The public’s First Amendment right of access extends beyond court hearings to encompass at least some administrative proceedings as well, a federal appeals court in New York ruled last week.
The ruling in New York Civil Liberties Union v. New York City Transit Authority by the U.S. Court of Appeals in New York City (2nd Cir.) affirmed a lower court's order striking down a New York City Transit Authority rule that allowed individuals contesting transit citations to exclude the public from their hearings. Such a rule violated the public’s presumptive First Amendment right of access to adjudicatory proceedings, the Second Circuit said.
“[W]e conclude that the First Amendment guarantees the public a qualified right of access to the administrative adjudicatory forum at issue in this case, and that no grounds have been adduced by the [transit authority] supporting its rules limiting that right,” the court's opinion said.
Judge Guido Calabresi, writing for the three-judge panel, said some transit-related citations must be contested in criminal court while others go through the transit authority's own adjudicatory process. Although challenges made in court are presumptively open to the public, access to the transit citation hearings is much more limited. Specifically, a person who wishes to observe such hearings must twice obtain the consent of the person challenging the citation — once on the record, before the hearing officer — in order to observe the hearing. If the alleged rule violator objects to an observer’s presence for any reason, that person is excluded from observing the proceeding, Calabresi said.
The New York Civil Liberties Union challenged that policy in federal court, arguing that the public has a presumptive First Amendment right of access to attend the adjudicatory hearings. A federal district court in New York agreed, ruling that the transit authority’s policy was unconstitutional.

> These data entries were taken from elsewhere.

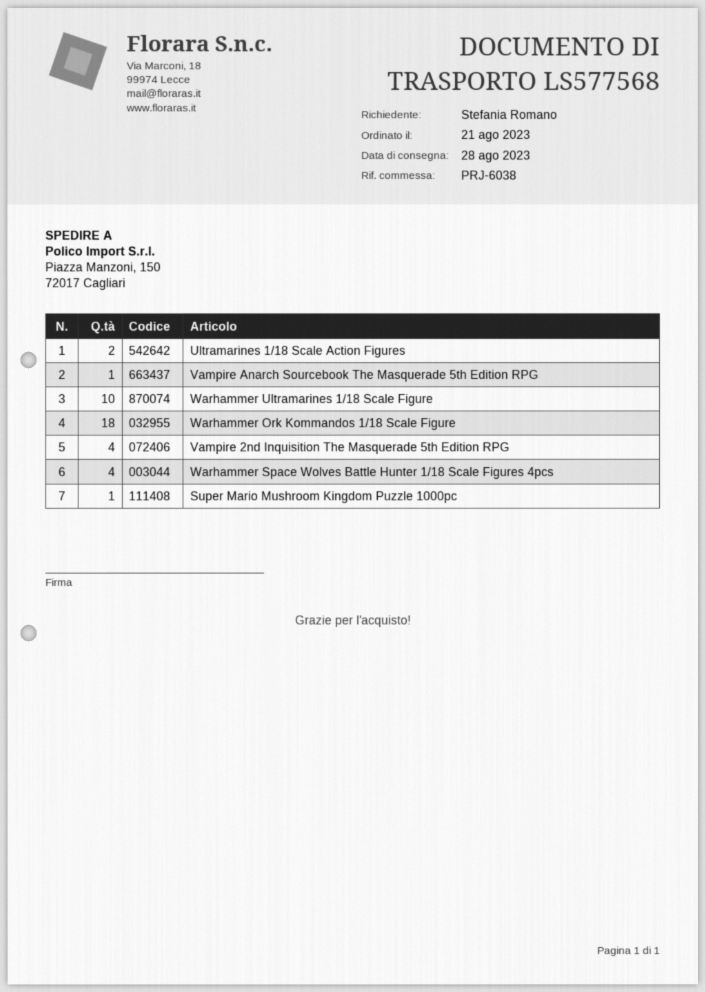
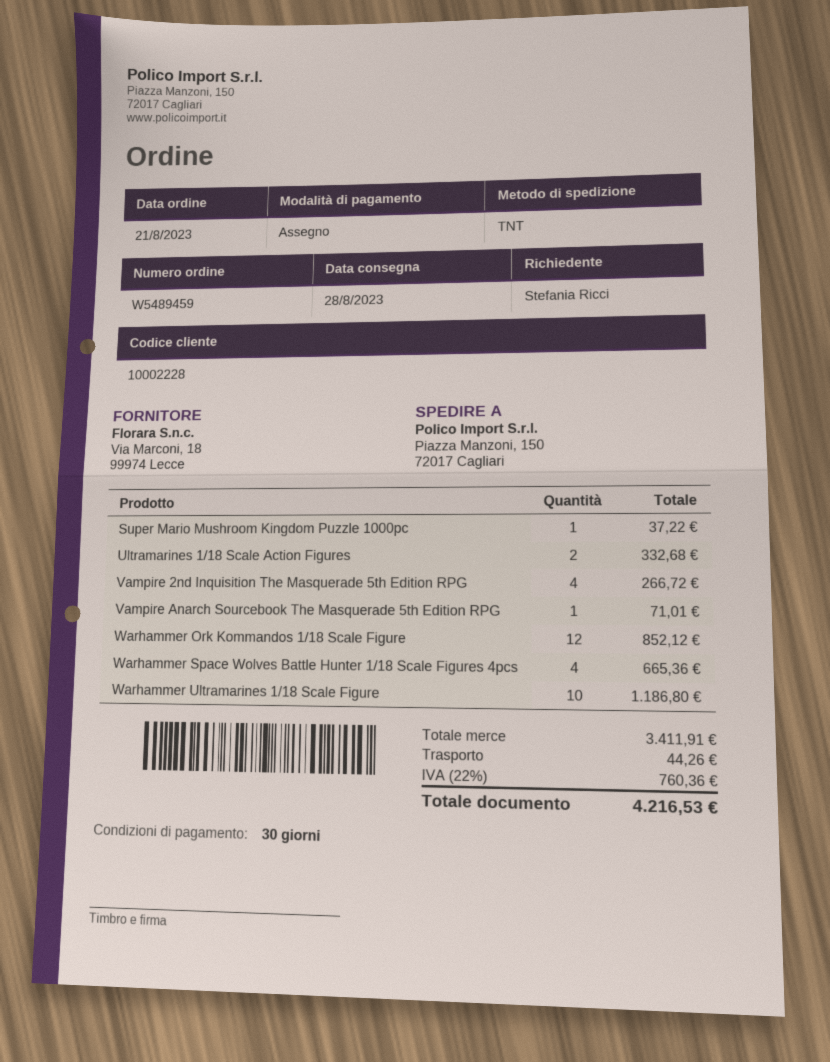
ordered by: Stefania Romano -> Stefania Ricci
Warhammer Ork Kommandos 1/18 Scale Figure: 18 -> 12

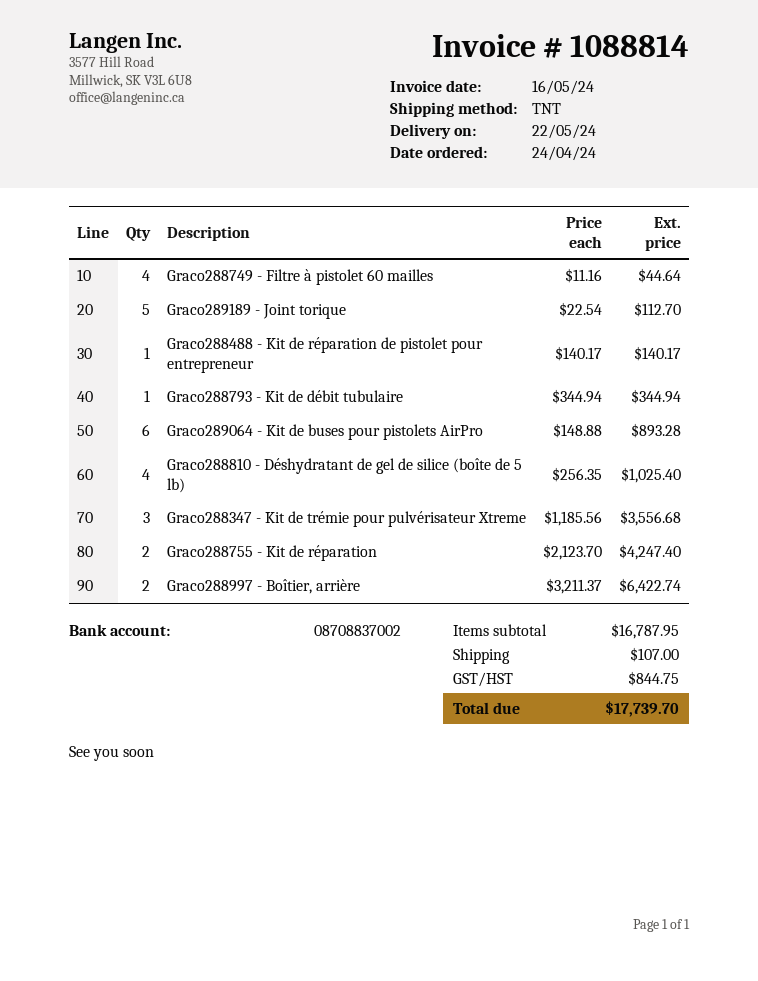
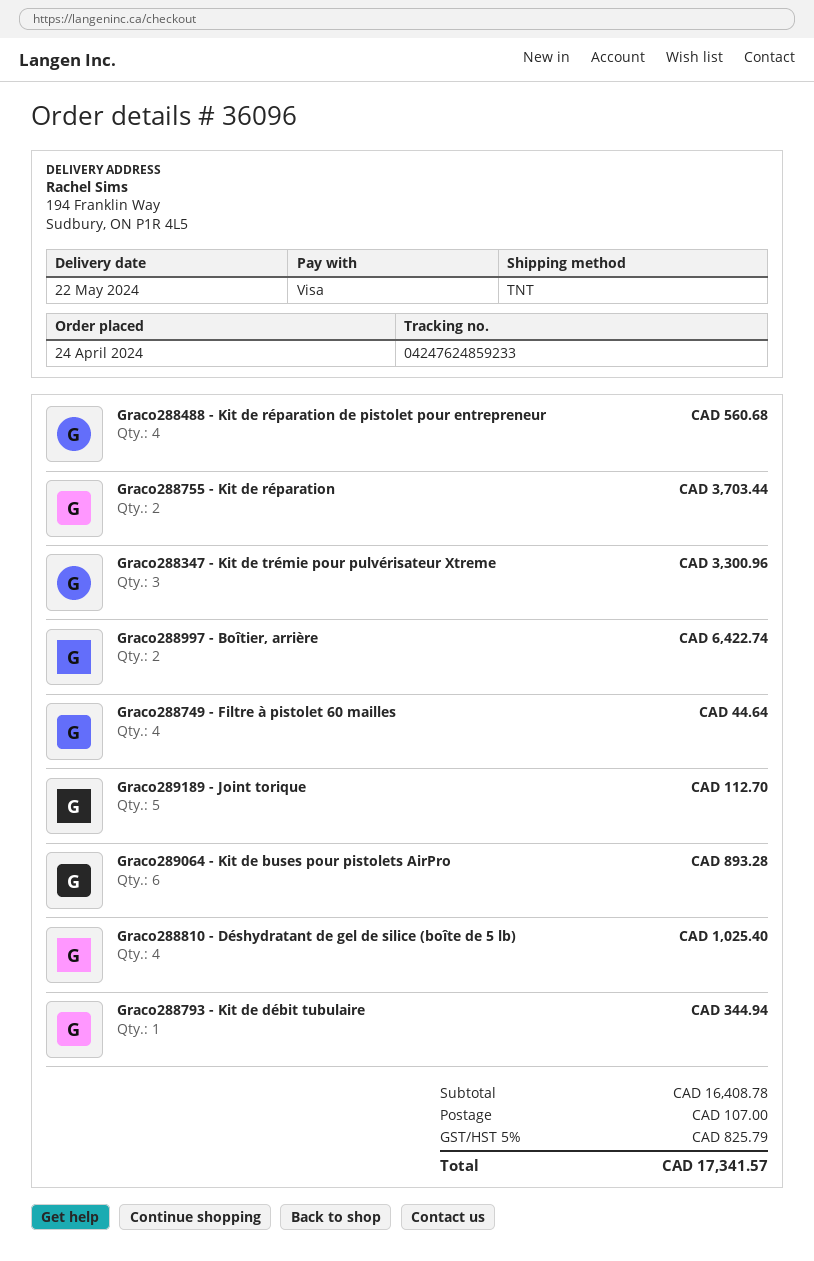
Graco288488 - Kit de réparation de pistolet pour entrepreneur: 1 for 140.17 -> 4 for 560.68
Graco288347 - Kit de trémie pour pulvérisateur Xtreme: 3 for 3556.68 -> 3 for 3300.96
Graco288755 - Kit de réparation: 2 for 4247.40 -> 2 for 3703.44
subtotal: 16787.95 -> 16408.78
tax: 844.75 -> 825.79
total: 17739.70 -> 17341.57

The transit authority appealed the decision to the Second Circuit, which upheld the ruling last Wednesday.
Calabresi’s opinion for the court rejected the transit authority’s argument that the First Amendment’s right of access could apply only to court hearings. Recounting the purpose of open access to governmental proceedings, the court said it had "little cause to think that this reasoning has significantly less force in the administrative context." The court determined it had “no trouble concluding that the First Amendment guarantees a presumptive right of access at least to this administrative forum.”
Nonetheless, the court emphasized the narrowness of its decision. “[W]e need not, and should not, make any broad pronouncement about the right of access to administrative processes generally. Given the wide variety of proceedings that characterize the administrative state, that would be as foolhardy as it is unnecessary.”
After determining that the right of access could apply, the court evaluated whether the “experience and logic” test used by the Supreme Court in court access cases supported the application of such a constitutional right to the citation hearings at issue.
Calabresi concluded that experience and logic supported such a right. Of particular note to the court was that transit violations could either be assigned to criminal courts or to the adjudicative hearing at the discretion of the citing police officer, which supported the conclusion that the public should have similar access rights in both forums.
Because the presumptive right of access attached to the adjudicatory proceedings, it was the transit agency’s burden to justify closing the proceedings from the public. The agency failed to do so, Calabresi said.